▸ Data extracts:
—————

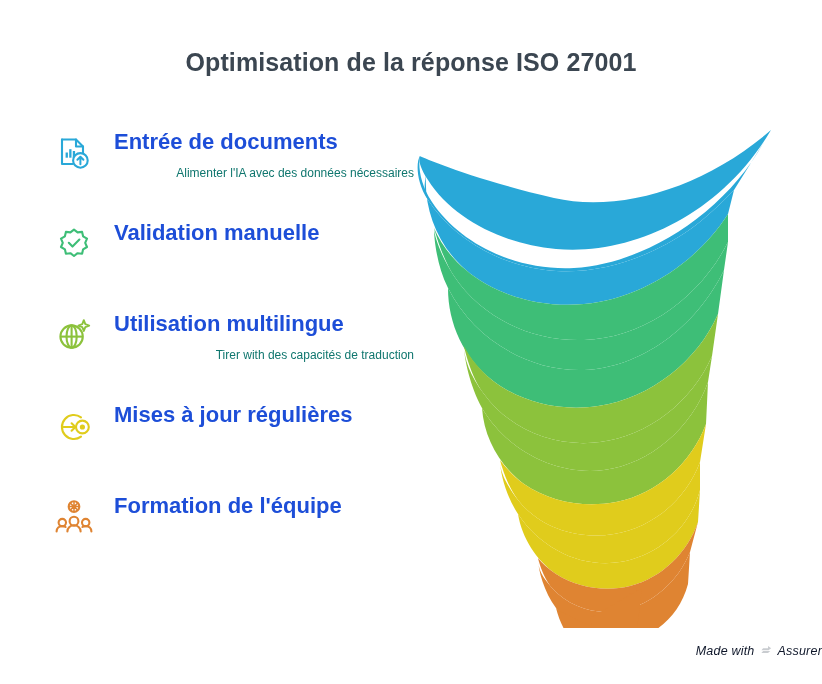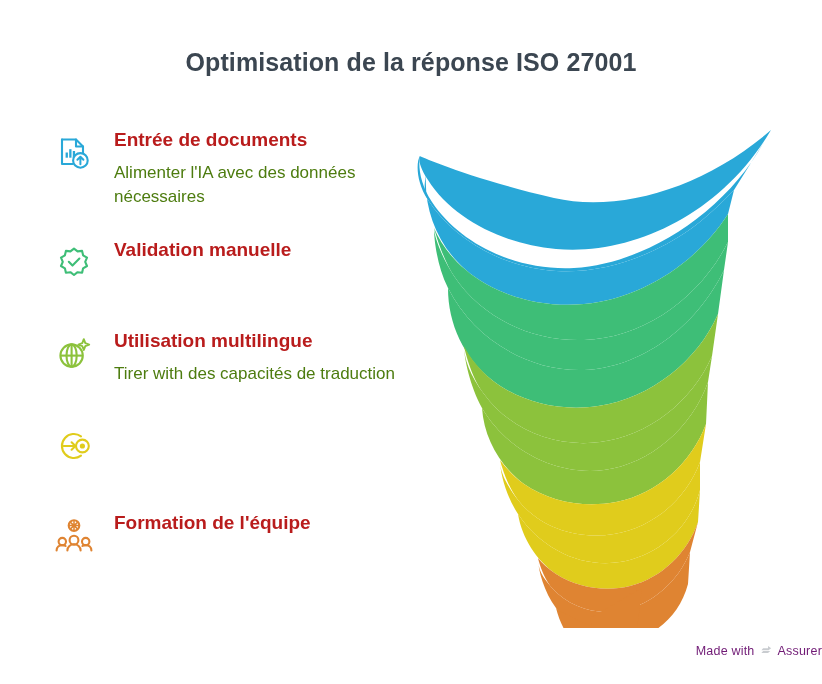--- a/index.html
+++ b/index.html
@@ -50,50 +50,52 @@
     width: 44px;
     height: 44px;
     display: flex;
     align-items: center;
     justify-content: center;
   }
   .step-icon svg {
     display: block;
   }
   .step-title {
-    font-size: 19px;
+    font-size: 22px;
     font-weight: bold;
-    color: #b91c1c;
+    color: #1d4ed8;
     line-height: 1.25;
     margin: 0 0 9px 4px;
   }
   .step-desc {
-    font-size: 17px;
-    color: #4d7c0f;
+    font-size: 12px;
+    color: #0f766e;
     line-height: 1.42;
     margin: 0 0 0 4px;
     max-width: 300px;
+    text-align: right;
   }
   #funnel-graphic {
     position: absolute;
     left: 404px;
     top: 118px;
     width: 390px;
     height: 510px;
   }
   #watermark {
     position: absolute;
     right: 28px;
     bottom: 26px;
     display: flex;
     align-items: center;
     gap: 5px;
-    color: #701a75;
+    color: #0f172a;
     font-size: 12.5px;
     letter-spacing: 0.2px;
+    font-style: italic;
   }
   #watermark .wm-logo {
     display: inline-flex;
     align-items: center;
   }
 </style>
 </head>
 <body>
 
 <div id="infographic">
@@ -145,20 +147,21 @@
 
     <div class="step-item">
       <span class="step-icon">
         <svg width="38" height="38" viewBox="0 0 38 38" fill="none">
           <path d="M26 9.3a12 12 0 1 0 0 19.4" stroke="#E0CC1C" stroke-width="2.1" stroke-linecap="round"></path>
           <path d="M8.5 19h11.3M16.6 15.3l3.9 3.7-3.9 3.7" stroke="#E0CC1C" stroke-width="2.1" stroke-linecap="round" stroke-linejoin="round"></path>
           <circle cx="27.4" cy="19" r="6.4" stroke="#E0CC1C" stroke-width="2.1"></circle>
           <circle cx="27.4" cy="19" r="2.6" fill="#E0CC1C"></circle>
         </svg>
       </span>
+      <div class="step-title">Mises à jour régulières</div>
     </div>
 
     <div class="step-item">
       <span class="step-icon">
         <svg width="38" height="38" viewBox="0 0 38 38" fill="none">
           <circle cx="19" cy="7.6" r="5.3" stroke="#DF8432" stroke-width="2.1"></circle>
           <path d="M19 2.3v10.6M13.7 7.6h10.6M15.2 4.1l7.6 7M22.8 4.1l-7.6 7" stroke="#DF8432" stroke-width="1.5"></path>
           <circle cx="19" cy="22.2" r="4.4" stroke="#DF8432" stroke-width="2.1"></circle>
           <path d="M12.4 32.5c0-3.7 3-6.2 6.6-6.2s6.6 2.5 6.6 6.2" stroke="#DF8432" stroke-width="2.1" stroke-linecap="round"></path>
           <circle cx="7.3" cy="23.6" r="3.7" stroke="#DF8432" stroke-width="2.1"></circle>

—————

▸ Directions for this task: From the listing above, copy every line that holds the string "font".

▸ Your response:
-    font-size: 19px;
+    font-size: 22px;
     font-weight: bold;
-    font-size: 17px;
+    font-size: 12px;
     font-size: 12.5px;
+    font-style: italic;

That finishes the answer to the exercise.